Distance Adaptive Beam Search for Provably Accurate Graph-Based Nearest Neighbor Search
Yousef Al-Jazzazi, Haya Diwan, Jinrui Gou, Cameron Musco, Christopher Musco, Torsten Suel
TL;DR
The paper tackles the theoretical-practical gap in graph-based ANN by introducing Adaptive Beam Search, a distance-based termination rule that replaces fixed beam width.
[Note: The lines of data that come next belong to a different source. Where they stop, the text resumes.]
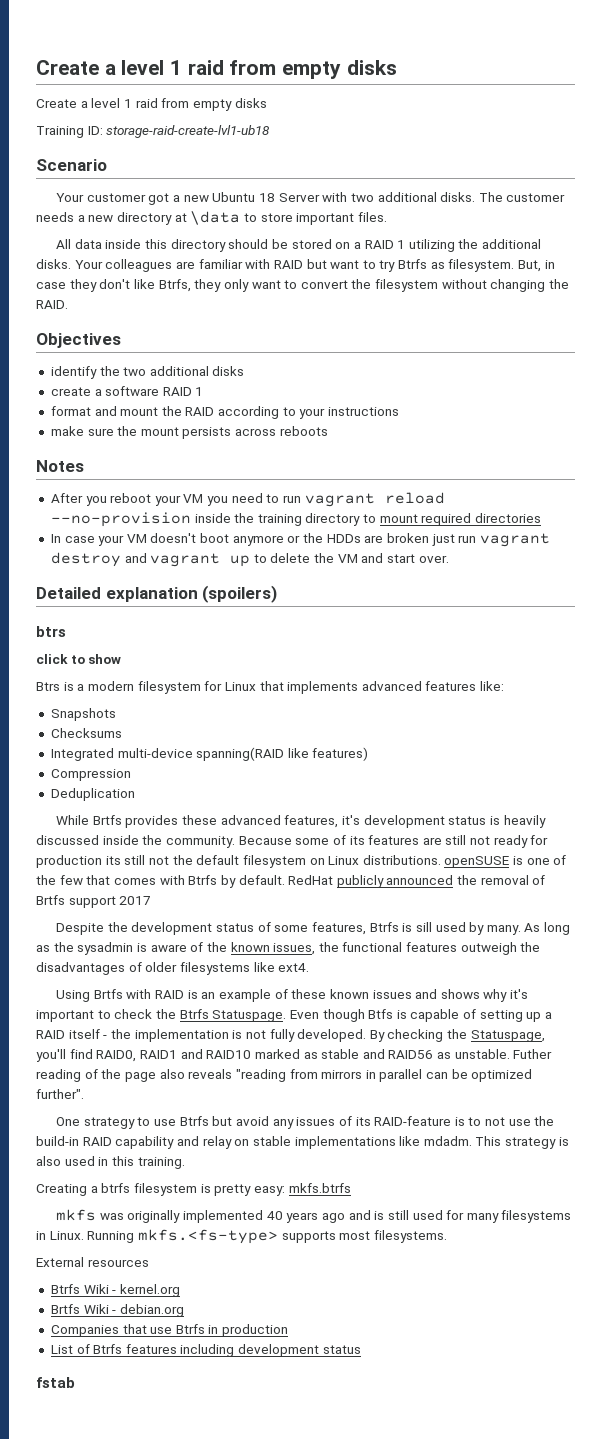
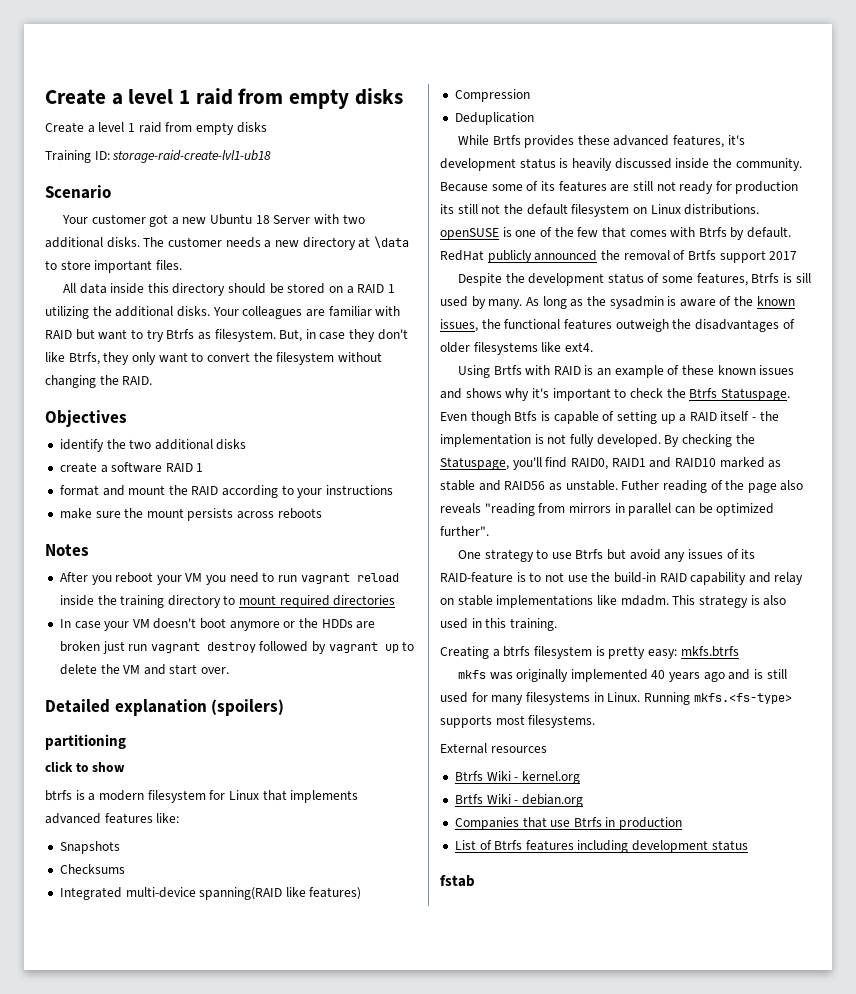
- After you reboot your VM you need to run vagrant reload --no-provision inside the training directory to mount required directories
+ After you reboot your VM you need to run vagrant reload inside the training directory to mount required directories
- In case your VM doesn't boot anymore or the HDDs are broken just run vagrant destroy and vagrant up to delete the VM and start over.
+ In case your VM doesn't boot anymore or the HDDs are broken just run vagrant destroy followed by vagrant up to delete the VM and start over.
- btrs
+ partitioning
- Btrs is a modern filesystem for Linux that implements advanced features like:
+ btrfs is a modern filesystem for Linux that implements advanced features like:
By decoupling search order from the stopping criterion and parameterizing the termination with $\gamma$, the authors prove guarantees on navigable graphs and demonstrate substantial empirical gains over standard beam search across multiple datasets and graph constructions. Theoretical results show that on navigable graphs, the method yields provable approximate nearest neighbors, with exactness attainable at $\gamma=2$, while experiments report consistent reductions in distance computations (roughly 10–50%) for given recall. The work offers both a principled understanding of graph navigability in ANN and a practical, easily adoptable improvement for popular graph-based methods like HNSW, Vamana, and NSG.
Abstract
Nearest neighbor search is central in machine learning, information retrieval, and databases. For high-dimensional datasets, graph-based methods such as HNSW, DiskANN, and NSG have become popular thanks to their empirical accuracy and efficiency. These methods construct a directed graph over the dataset and perform beam search on the graph to find nodes close to a given query. While significant work has focused on practical refinements and theoretical understanding of graph-based methods, many questions remain. We propose a new distance-based termination condition for beam search to replace the commonly used condition based on beam width. We prove that, as long as the search graph is navigable, our resulting Adaptive Beam Search method is guaranteed to approximately solve the nearest-neighbor problem, establishing a connection between navigability and the performance of graph-based search. We also provide extensive experiments on our new termination condition for both navigable graphs and approximately navigable graphs used in practice, such as HNSW and Vamana graphs. We find that Adaptive Beam Search outperforms standard beam search over a range of recall values, data sets, graph constructions, and target number of nearest neighbors. It thus provides a simple and practical way to improve the performance of popular methods.